*What this task involves:*
Copy out exactly the lines below that run from the one holding "(279, 859) none" to the one holding "(343, 1004) none", keeping both of those lines and no others.

*Task input:*
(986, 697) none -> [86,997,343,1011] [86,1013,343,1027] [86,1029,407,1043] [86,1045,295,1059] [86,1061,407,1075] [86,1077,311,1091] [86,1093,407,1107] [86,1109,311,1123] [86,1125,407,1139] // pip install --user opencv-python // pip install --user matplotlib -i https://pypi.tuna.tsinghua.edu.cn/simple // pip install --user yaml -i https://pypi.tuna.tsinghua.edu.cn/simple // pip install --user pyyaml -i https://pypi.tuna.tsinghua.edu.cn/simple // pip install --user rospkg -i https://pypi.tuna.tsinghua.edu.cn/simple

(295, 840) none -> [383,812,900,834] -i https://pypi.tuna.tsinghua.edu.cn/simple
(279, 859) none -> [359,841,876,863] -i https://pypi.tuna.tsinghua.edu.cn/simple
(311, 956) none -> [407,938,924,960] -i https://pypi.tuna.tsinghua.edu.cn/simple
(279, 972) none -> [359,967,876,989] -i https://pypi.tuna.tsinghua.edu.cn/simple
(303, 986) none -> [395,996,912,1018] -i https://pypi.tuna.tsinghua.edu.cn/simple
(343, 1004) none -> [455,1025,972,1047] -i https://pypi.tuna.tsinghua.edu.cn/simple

---

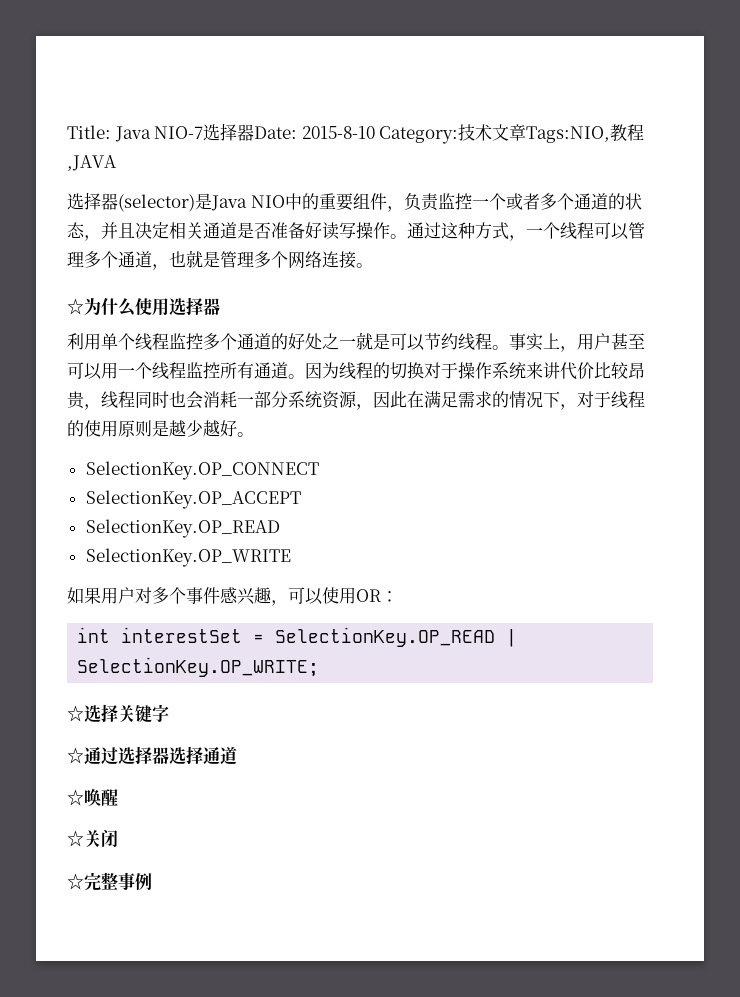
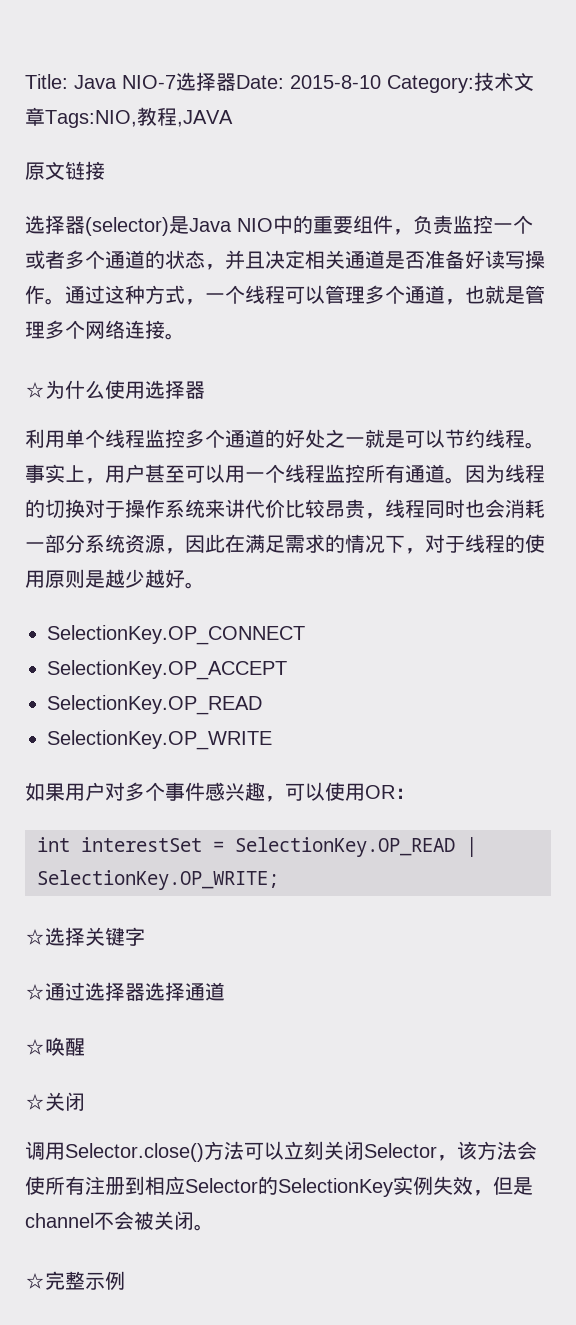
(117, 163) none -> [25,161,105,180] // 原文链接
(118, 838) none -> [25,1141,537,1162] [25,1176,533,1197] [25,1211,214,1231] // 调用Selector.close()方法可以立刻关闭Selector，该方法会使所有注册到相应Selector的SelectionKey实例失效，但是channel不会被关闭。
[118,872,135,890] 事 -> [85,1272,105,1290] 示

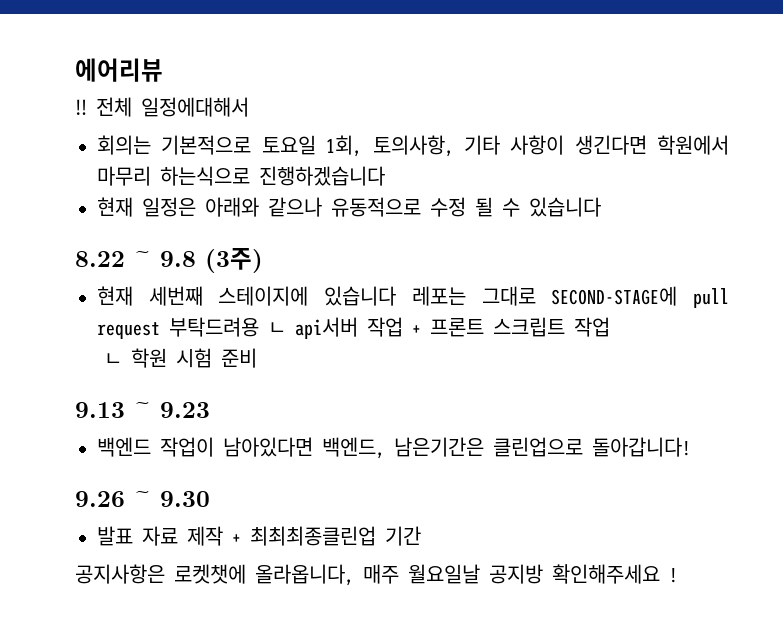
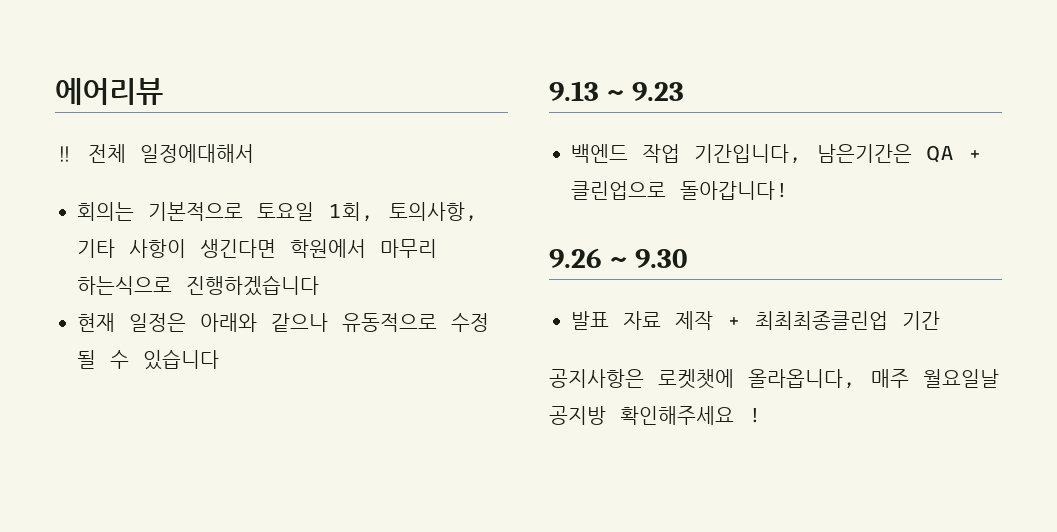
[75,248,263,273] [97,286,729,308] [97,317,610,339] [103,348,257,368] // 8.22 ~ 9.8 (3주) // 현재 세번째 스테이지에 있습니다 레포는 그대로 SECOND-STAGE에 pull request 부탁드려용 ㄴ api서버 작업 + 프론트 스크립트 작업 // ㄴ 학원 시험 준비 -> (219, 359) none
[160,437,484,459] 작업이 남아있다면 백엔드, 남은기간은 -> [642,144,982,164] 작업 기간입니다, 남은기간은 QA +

---

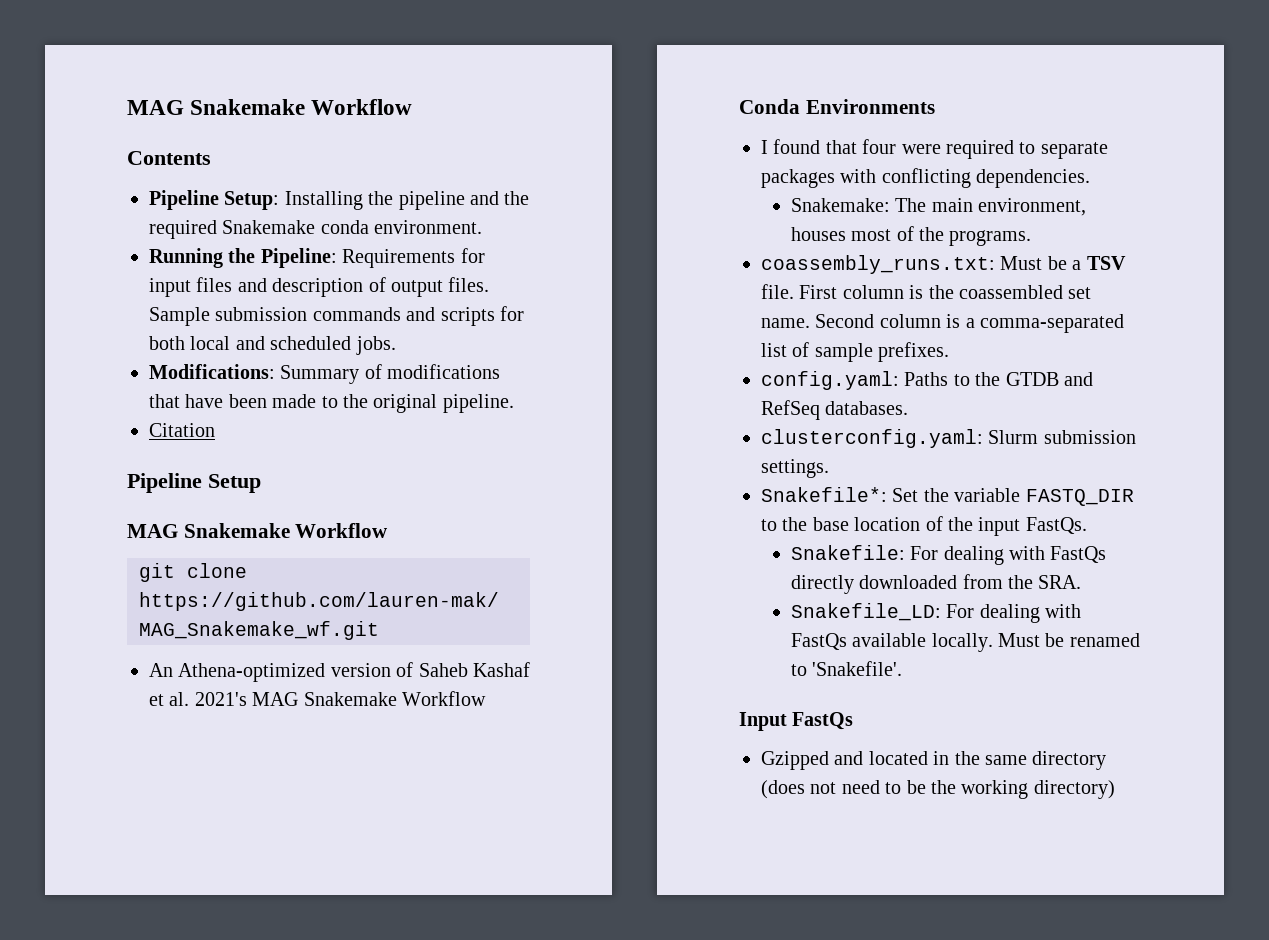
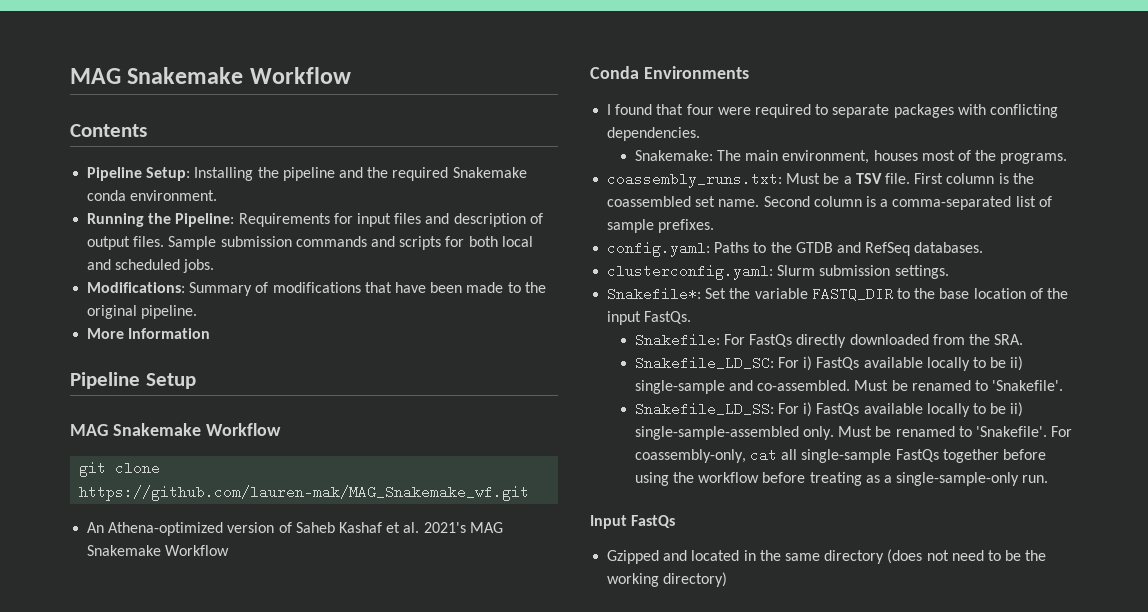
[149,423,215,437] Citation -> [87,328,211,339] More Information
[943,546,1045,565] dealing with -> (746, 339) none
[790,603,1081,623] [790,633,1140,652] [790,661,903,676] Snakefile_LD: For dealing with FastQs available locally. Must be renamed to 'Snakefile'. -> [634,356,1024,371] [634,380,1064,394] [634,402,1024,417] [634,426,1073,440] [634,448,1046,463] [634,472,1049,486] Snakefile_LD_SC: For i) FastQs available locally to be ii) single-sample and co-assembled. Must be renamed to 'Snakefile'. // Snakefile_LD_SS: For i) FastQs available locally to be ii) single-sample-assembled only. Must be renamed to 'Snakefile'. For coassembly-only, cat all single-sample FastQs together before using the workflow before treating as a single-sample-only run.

*Result of the task:*
(279, 859) none -> [359,841,876,863] -i https://pypi.tuna.tsinghua.edu.cn/simple
(311, 956) none -> [407,938,924,960] -i https://pypi.tuna.tsinghua.edu.cn/simple
(279, 972) none -> [359,967,876,989] -i https://pypi.tuna.tsinghua.edu.cn/simple
(303, 986) none -> [395,996,912,1018] -i https://pypi.tuna.tsinghua.edu.cn/simple
(343, 1004) none -> [455,1025,972,1047] -i https://pypi.tuna.tsinghua.edu.cn/simple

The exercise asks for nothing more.